● **What to do**: Your copy should match the records exactly, except that it contains no pictures.

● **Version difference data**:
▼

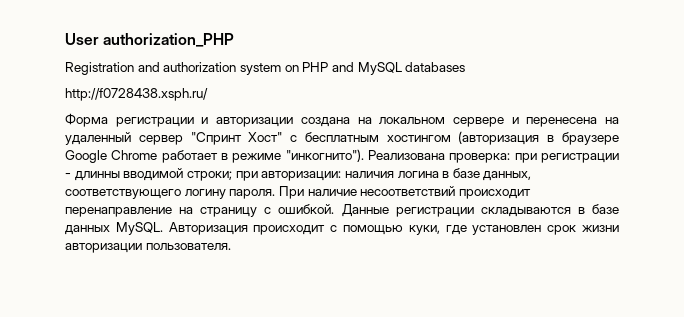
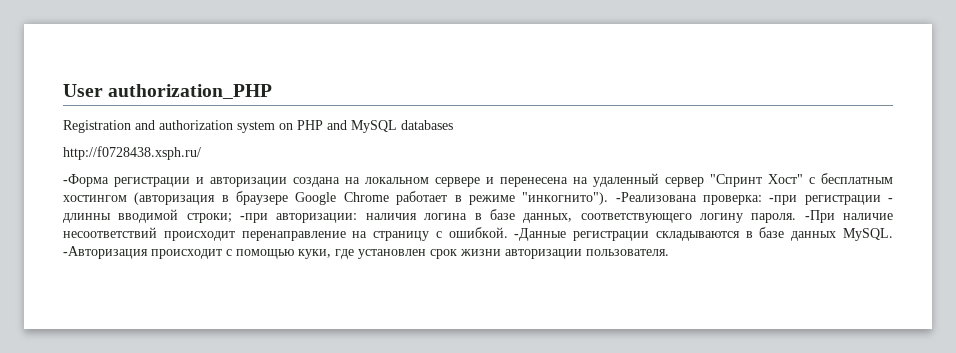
- Форма регистрации и авторизации создана на локальном сервере и перенесена на удаленный сервер "Спринт Хост" с бесплатным хостингом (авторизация в браузере Google Chrome работает в режиме "инкогнито").
+ -Форма регистрации и авторизации создана на локальном сервере и перенесена на удаленный сервер "Спринт Хост" с бесплатным хостингом (авторизация в браузере Google Chrome работает в режиме "инкогнито").
- Реализована проверка: при регистрации - длинны вводимой строки; при авторизации: наличия логина в базе данных, соответствующего логину пароля.
+ -Реализована проверка: -при регистрации - длинны вводимой строки; -при авторизации: наличия логина в базе данных, соответствующего логину пароля.
- При наличие несоответствий происходит перенаправление на страницу с ошибкой.
+ -При наличие несоответствий происходит перенаправление на страницу с ошибкой.
- Данные регистрации складываются в базе данных MySQL.
+ -Данные регистрации складываются в базе данных MySQL.
- Авторизация происходит с помощью куки, где установлен срок жизни авторизации пользователя.
+ -Авторизация происходит с помощью куки, где установлен срок жизни авторизации пользователя.

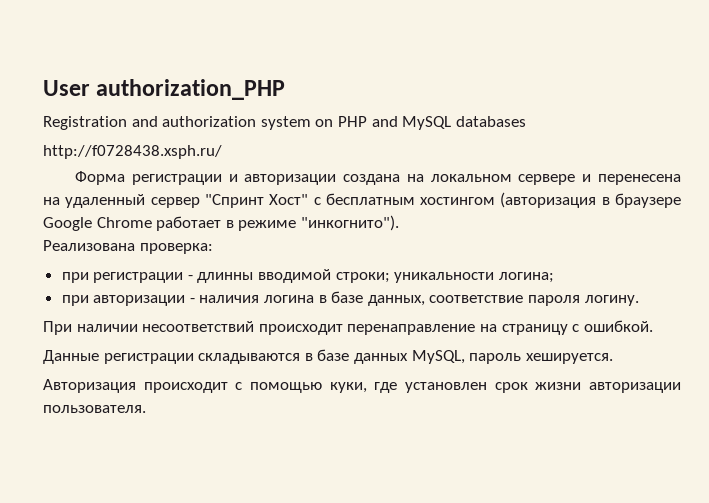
- -Форма регистрации и авторизации создана на локальном сервере и перенесена на удаленный сервер "Спринт Хост" с бесплатным хостингом (авторизация в браузере Google Chrome работает в режиме "инкогнито"). -Реализована проверка: -при регистрации - длинны вводимой строки; -при авторизации: наличия логина в базе данных, соответствующего логину пароля. -При наличие несоответствий происходит перенаправление на страницу с ошибкой. -Данные регистрации складываются в базе данных MySQL. -Авторизация происходит с помощью куки, где установлен срок жизни авторизации пользователя.
+ Форма регистрации и авторизации создана на локальном сервере и перенесена на удаленный сервер "Спринт Хост" с бесплатным хостингом (авторизация в браузере Google Chrome работает в режиме "инкогнито").
+ Реализована проверка:
+ при регистрации - длинны вводимой строки; уникальности логина;
+ при авторизации - наличия логина в базе данных, соответствие пароля логину.
+ При наличии несоответствий происходит перенаправление на страницу с ошибкой.
+ Данные регистрации складываются в базе данных MySQL, пароль хешируется.
+ Авторизация происходит с помощью куки, где установлен срок жизни авторизации пользователя.

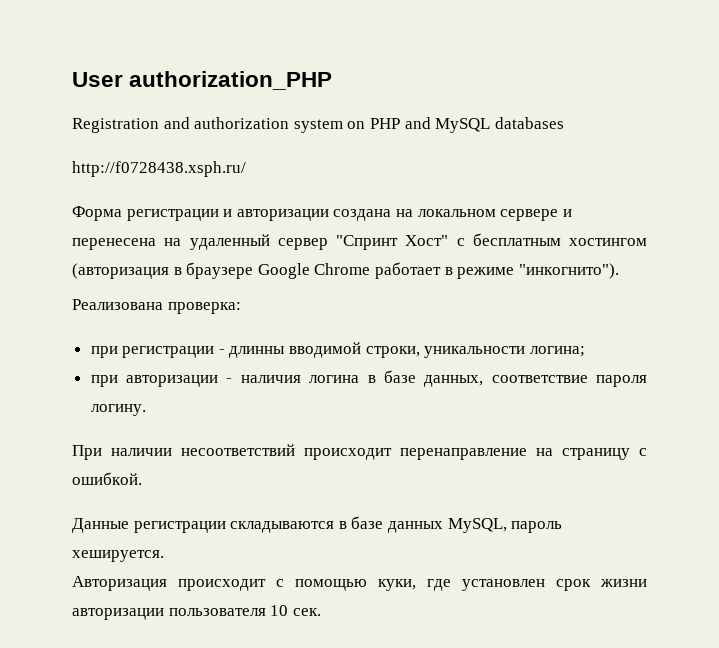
- при регистрации - длинны вводимой строки; уникальности логина;
+ при регистрации - длинны вводимой строки, уникальности логина;
- Авторизация происходит с помощью куки, где установлен срок жизни авторизации пользователя.
+ Авторизация происходит с помощью куки, где установлен срок жизни авторизации пользователя 10 сек.

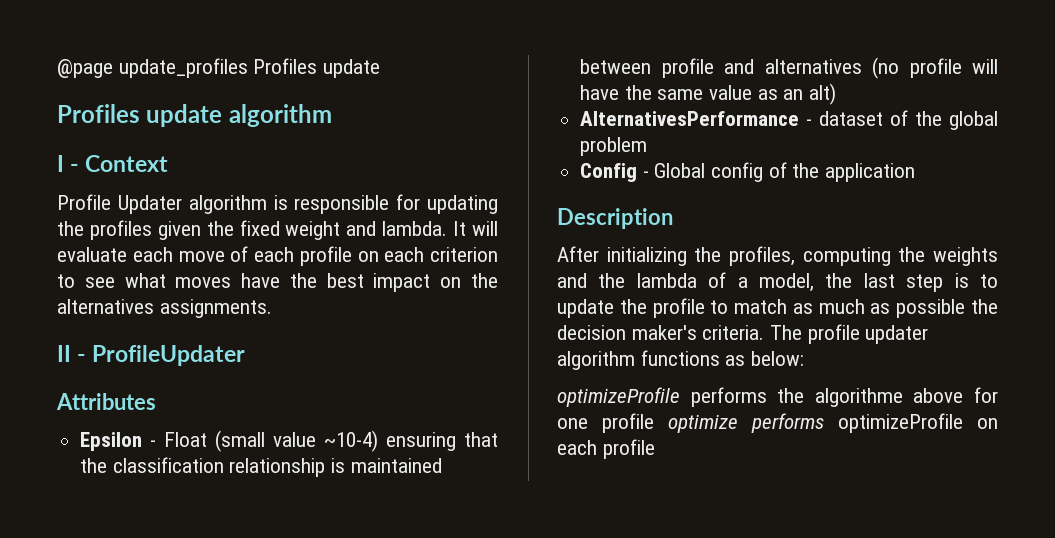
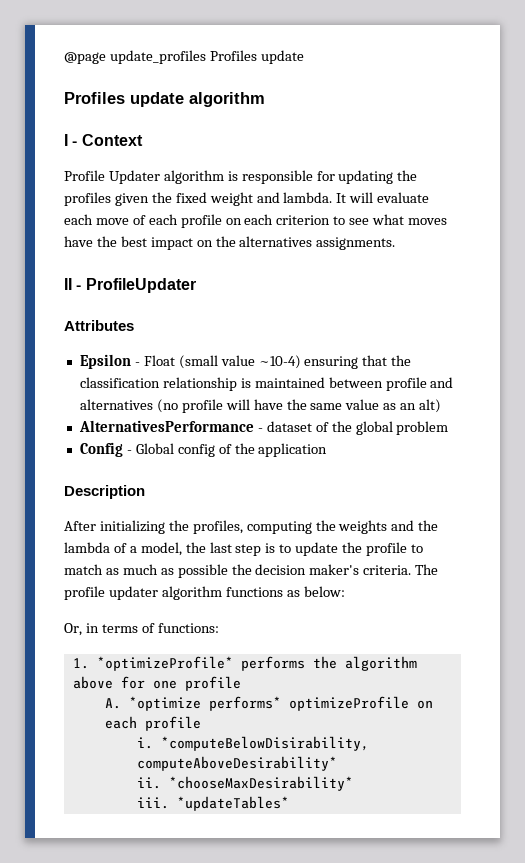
- optimizeProfile performs the algorithme above for one profile optimize performs optimizeProfile on each profile
+ Or, in terms of functions:
+ 1. *optimizeProfile* performs the algorithm above for one profile
+ A. *optimize performs* optimizeProfile on each profile
+ i. *computeBelowDisirability, computeAboveDesirability*
+ ii. *chooseMaxDesirability*
+ iii. *updateTables*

▲

● **Output for this task**:
- Форма регистрации и авторизации создана на локальном сервере и перенесена на удаленный сервер "Спринт Хост" с бесплатным хостингом (авторизация в браузере Google Chrome работает в режиме "инкогнито").
+ -Форма регистрации и авторизации создана на локальном сервере и перенесена на удаленный сервер "Спринт Хост" с бесплатным хостингом (авторизация в браузере Google Chrome работает в режиме "инкогнито").
- Реализована проверка: при регистрации - длинны вводимой строки; при авторизации: наличия логина в базе данных, соответствующего логину пароля.
+ -Реализована проверка: -при регистрации - длинны вводимой строки; -при авторизации: наличия логина в базе данных, соответствующего логину пароля.
- При наличие несоответствий происходит перенаправление на страницу с ошибкой.
+ -При наличие несоответствий происходит перенаправление на страницу с ошибкой.
- Данные регистрации складываются в базе данных MySQL.
+ -Данные регистрации складываются в базе данных MySQL.
- Авторизация происходит с помощью куки, где установлен срок жизни авторизации пользователя.
+ -Авторизация происходит с помощью куки, где установлен срок жизни авторизации пользователя.

- -Форма регистрации и авторизации создана на локальном сервере и перенесена на удаленный сервер "Спринт Хост" с бесплатным хостингом (авторизация в браузере Google Chrome работает в режиме "инкогнито"). -Реализована проверка: -при регистрации - длинны вводимой строки; -при авторизации: наличия логина в базе данных, соответствующего логину пароля. -При наличие несоответствий происходит перенаправление на страницу с ошибкой. -Данные регистрации складываются в базе данных MySQL. -Авторизация происходит с помощью куки, где установлен срок жизни авторизации пользователя.
+ Форма регистрации и авторизации создана на локальном сервере и перенесена на удаленный сервер "Спринт Хост" с бесплатным хостингом (авторизация в браузере Google Chrome работает в режиме "инкогнито").
+ Реализована проверка:
+ при регистрации - длинны вводимой строки; уникальности логина;
+ при авторизации - наличия логина в базе данных, соответствие пароля логину.
+ При наличии несоответствий происходит перенаправление на страницу с ошибкой.
+ Данные регистрации складываются в базе данных MySQL, пароль хешируется.
+ Авторизация происходит с помощью куки, где установлен срок жизни авторизации пользователя.

- при регистрации - длинны вводимой строки; уникальности логина;
+ при регистрации - длинны вводимой строки, уникальности логина;
- Авторизация происходит с помощью куки, где установлен срок жизни авторизации пользователя.
+ Авторизация происходит с помощью куки, где установлен срок жизни авторизации пользователя 10 сек.

- optimizeProfile performs the algorithme above for one profile optimize performs optimizeProfile on each profile
+ Or, in terms of functions:
+ 1. *optimizeProfile* performs the algorithm above for one profile
+ A. *optimize performs* optimizeProfile on each profile
+ i. *computeBelowDisirability, computeAboveDesirability*
+ ii. *chooseMaxDesirability*
+ iii. *updateTables*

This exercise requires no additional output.